Somos voz, eres voz.
Papá me decía: No me chasquees la lengua pero yo no podía evitarlo. Los chasquidos son tan automáticos en mí como el gesto de arrugar la nariz para preguntar ¿qué quieres?
El chasquido es contrariedad pero también se reproduce de muchas maneras en lo cotidiano con múltiples significados.
Las coquetas, esas flores humildes que abundan tanto como el monte, esconden un cartucho bajo las hojas.
Cuando era pequeña imaginaba que esa cápsula vegetal celaba el perfume que las flores no emanaban. 

Buscaba con cuidado las bombitas verdes, las separaba del tallo con pulso de artificiera para posarlas con suavidad sobre la palma de mi mano, hacer una fila con ellas y presionarlas levemente.
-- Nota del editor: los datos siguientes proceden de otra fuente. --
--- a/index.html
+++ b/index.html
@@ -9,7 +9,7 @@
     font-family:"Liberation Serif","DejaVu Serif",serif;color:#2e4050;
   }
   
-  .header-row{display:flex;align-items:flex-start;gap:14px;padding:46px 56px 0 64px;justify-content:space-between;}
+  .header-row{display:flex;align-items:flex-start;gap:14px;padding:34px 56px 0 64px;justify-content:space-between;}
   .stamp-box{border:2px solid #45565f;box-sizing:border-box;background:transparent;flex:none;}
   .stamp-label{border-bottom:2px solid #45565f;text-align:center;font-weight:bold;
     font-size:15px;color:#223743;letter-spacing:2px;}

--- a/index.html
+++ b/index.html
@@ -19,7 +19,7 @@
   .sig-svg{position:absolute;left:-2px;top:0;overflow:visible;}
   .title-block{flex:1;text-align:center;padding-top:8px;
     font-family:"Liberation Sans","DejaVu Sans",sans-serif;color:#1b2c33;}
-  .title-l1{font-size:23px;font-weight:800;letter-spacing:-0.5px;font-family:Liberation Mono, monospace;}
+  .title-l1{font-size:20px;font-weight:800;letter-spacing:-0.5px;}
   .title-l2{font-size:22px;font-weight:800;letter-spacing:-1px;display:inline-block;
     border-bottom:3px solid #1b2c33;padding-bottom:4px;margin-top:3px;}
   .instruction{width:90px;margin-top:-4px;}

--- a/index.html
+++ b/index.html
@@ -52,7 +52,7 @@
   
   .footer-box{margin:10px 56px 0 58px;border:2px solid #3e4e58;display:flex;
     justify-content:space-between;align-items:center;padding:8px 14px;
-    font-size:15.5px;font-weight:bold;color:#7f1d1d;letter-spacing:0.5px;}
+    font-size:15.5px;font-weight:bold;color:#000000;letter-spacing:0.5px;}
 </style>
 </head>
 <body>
Una por una estallaban en chasquidos enroscando las paredes hacia fuera y dejando al aire semillas blancas que yo frotaba detrás de mis orejas para oler a coqueta antes de sembrarlas.
¿Tienes un real entero? ¿Me cambias dos medios por un real?
Si venía un sí, deslizaba mi realito por la ranura de la máquina de refrescos.
Un puertecilla vertical y transparente mostraba variedad de bebidas.
Los sabores me eran indiferentes, lo que me importaba eran los sonidos.
La moneda caía por lo que yo pensaba como un esófago metálico hasta aterrizar en la barriga del robot de las bebidas.
Una luz se encendía y abría la puertecilla con un quejido neumático. La mano empujaba un gancho semicircular y la botella caía dando botes que se escuchaban como bolas de billar devoradas por un agujero de la mesa.
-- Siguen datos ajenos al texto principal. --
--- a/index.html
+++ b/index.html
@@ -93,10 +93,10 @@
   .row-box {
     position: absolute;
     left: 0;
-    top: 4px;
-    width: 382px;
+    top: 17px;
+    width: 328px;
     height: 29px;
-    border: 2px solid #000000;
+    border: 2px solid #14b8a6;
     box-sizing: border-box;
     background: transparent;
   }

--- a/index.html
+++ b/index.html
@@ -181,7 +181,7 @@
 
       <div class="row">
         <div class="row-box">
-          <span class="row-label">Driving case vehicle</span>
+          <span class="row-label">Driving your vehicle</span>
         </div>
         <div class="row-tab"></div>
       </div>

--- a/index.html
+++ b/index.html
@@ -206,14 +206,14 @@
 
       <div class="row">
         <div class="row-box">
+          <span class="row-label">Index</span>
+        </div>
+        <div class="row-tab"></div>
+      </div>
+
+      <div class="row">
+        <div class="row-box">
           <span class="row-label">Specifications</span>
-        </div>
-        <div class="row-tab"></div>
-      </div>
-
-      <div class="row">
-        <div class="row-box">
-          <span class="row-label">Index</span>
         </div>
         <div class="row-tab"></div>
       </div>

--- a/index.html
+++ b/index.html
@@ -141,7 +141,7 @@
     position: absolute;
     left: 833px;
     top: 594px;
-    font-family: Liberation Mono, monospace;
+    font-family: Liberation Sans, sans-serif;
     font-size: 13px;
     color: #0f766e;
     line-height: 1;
Quitarle la chapa tenía dos tiempos y una coda: un clinc y un chasquido que se derivaba en un shuuuuuuuuuuuuu que parecía mandarnos a callar.
Pero muchos chasquidos sumaban muchas chapas que se aplastaban para clavarlas en un taco de madera y hacer un sonajero dejando sin efectividad la orden gaseosa de hacer silencio.
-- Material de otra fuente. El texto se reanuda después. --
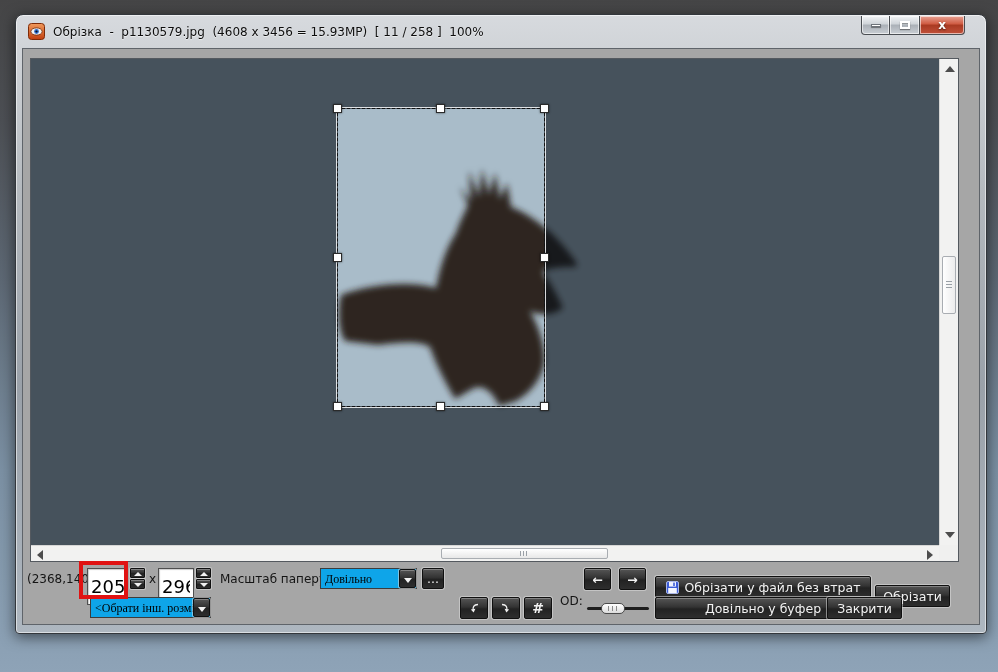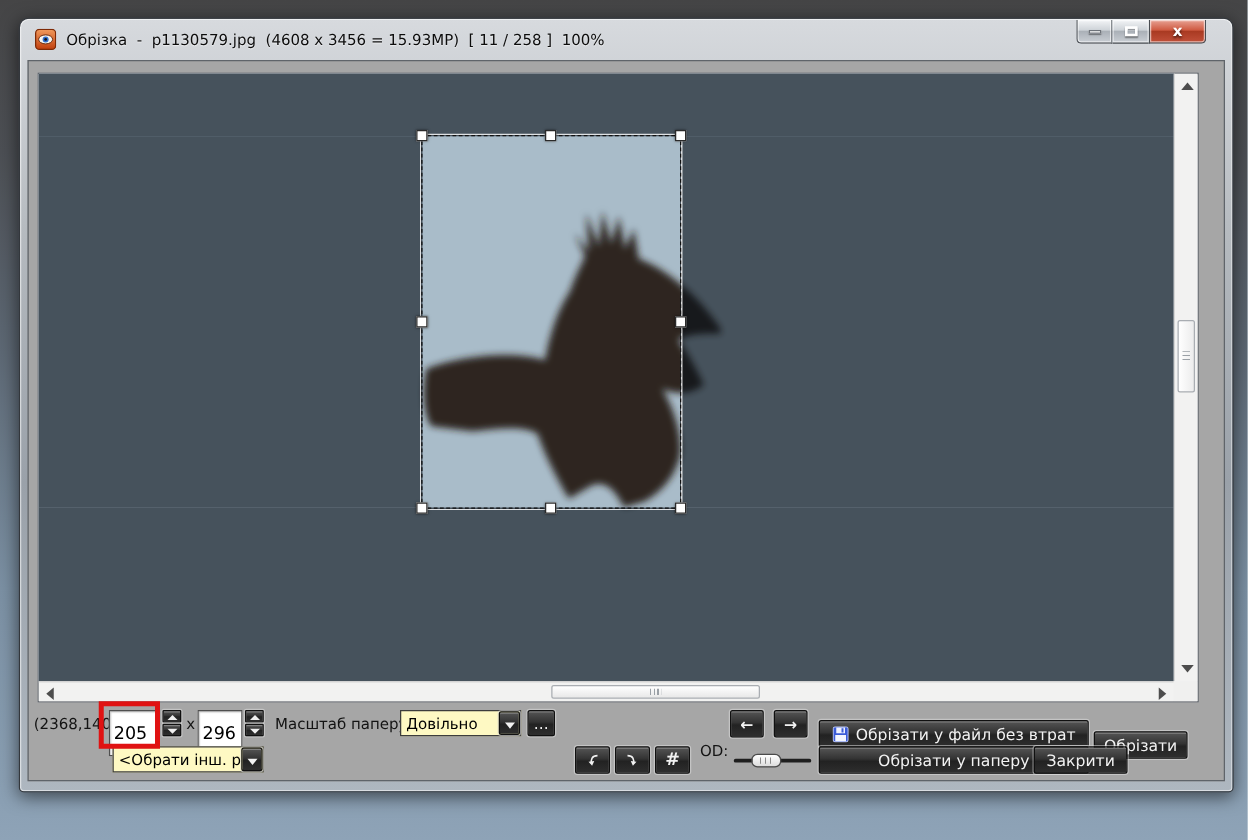--- a/index.html
+++ b/index.html
@@ -85,7 +85,7 @@
   .lbl { position:absolute; font-size:12px; color:#141414; }
   .field {
     position:absolute; height:37px; background:#fff; border:1px solid #4f4f4f;
-    font-size:14px; color:#000; padding:0 3px; font-family:inherit;
+    font-size:18px; color:#000; padding:0 3px; font-family:inherit;
     box-shadow:inset 1px 1px 1px rgba(0,0,0,.2);
   }
   .combo { position:absolute; height:21px; display:flex; border:1px solid #3c3c3c; background:#fef9c3; }

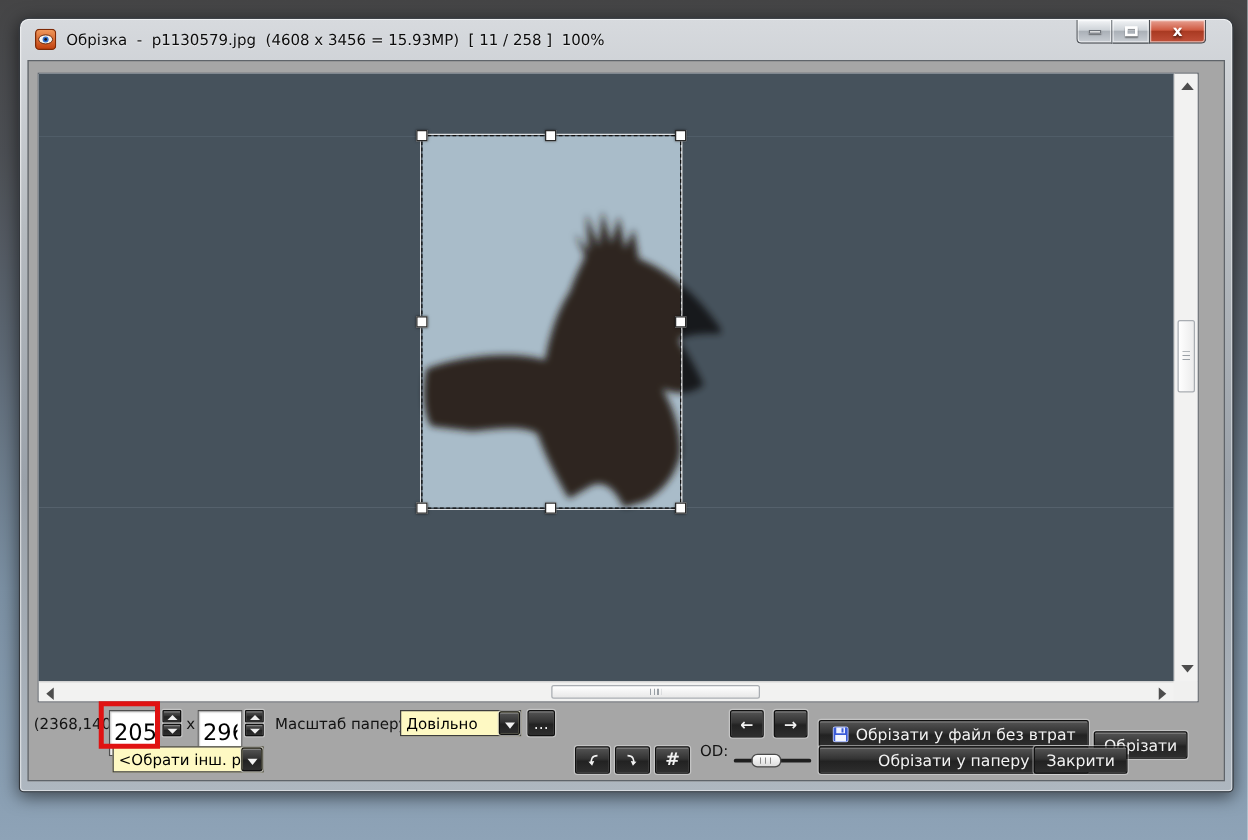--- a/index.html
+++ b/index.html
@@ -88,7 +88,7 @@
     font-size:18px; color:#000; padding:0 3px; font-family:inherit;
     box-shadow:inset 1px 1px 1px rgba(0,0,0,.2);
   }
-  .combo { position:absolute; height:21px; display:flex; border:1px solid #3c3c3c; background:#fef9c3; }
+  .combo { position:absolute; height:21px; display:flex; border:1px solid #3c3c3c; background:#0ea5e9;font-family:Liberation Serif, serif; }
   .combo .ctext { flex:1; overflow:hidden; white-space:nowrap; font-size:12px; color:#000; padding:3px 2px 0 4px; }
   .darkbtn {
     border:1px solid #101010; color:#f2f2f2;

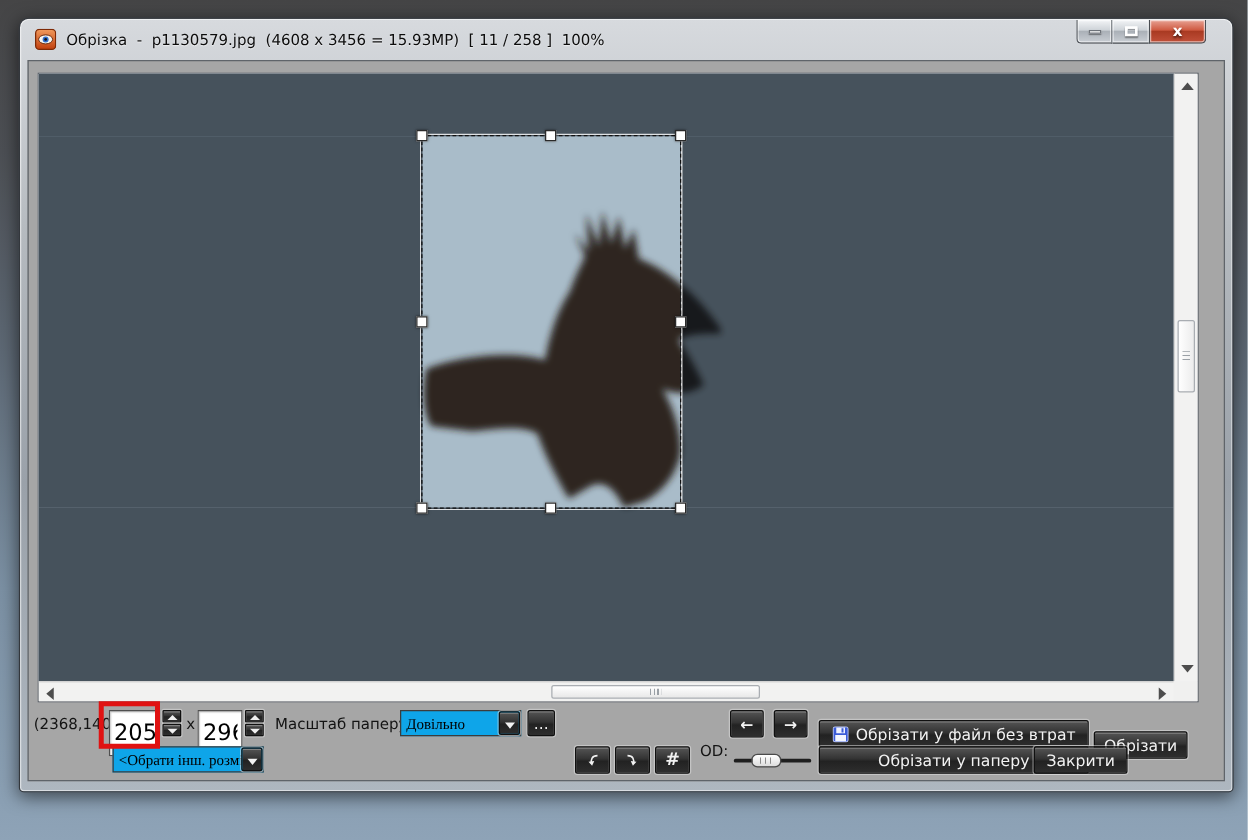--- a/index.html
+++ b/index.html
@@ -288,7 +288,7 @@
       <div class="slider-line" style="left:564px;top:45px;width:62px"></div>
       <div class="slider-thumb" style="left:578px;top:41px"></div>
 
-      <button class="darkbtn abs" style="left:632px;top:35px;width:216px;height:22px">Обрізати у паперу</button>
+      <button class="darkbtn abs" style="left:632px;top:35px;width:216px;height:22px">Довільно у буфер</button>
       <button class="darkbtn abs" style="left:804px;top:35px;width:75px;height:22px">Закрити</button>
     </div>
   </div>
Un chasquido rompe un mamón gordo y opulento, deja salir la pulpa que la lengua succiona hasta disolverla por completo.
El mamón es derrota en cáscaras arrugadas y en una semilla pálida y calva.
Un chasquido desviste a un libro del celofán transparente que lo envuelve y deja escapar millares de líneas, palabras libres, pensamientos al vuelo, ideas en futuro practicable.
Un chasquido es un fósforo deslizándose sobre la lija negra anunciando que un cumpleaños está a punto de cantarse.
O que una fogata va ser encendida.

Un chasquido nunca rompe el vacío.
Un chasquido abre el paso.
Un chasquido precede a lo que viene.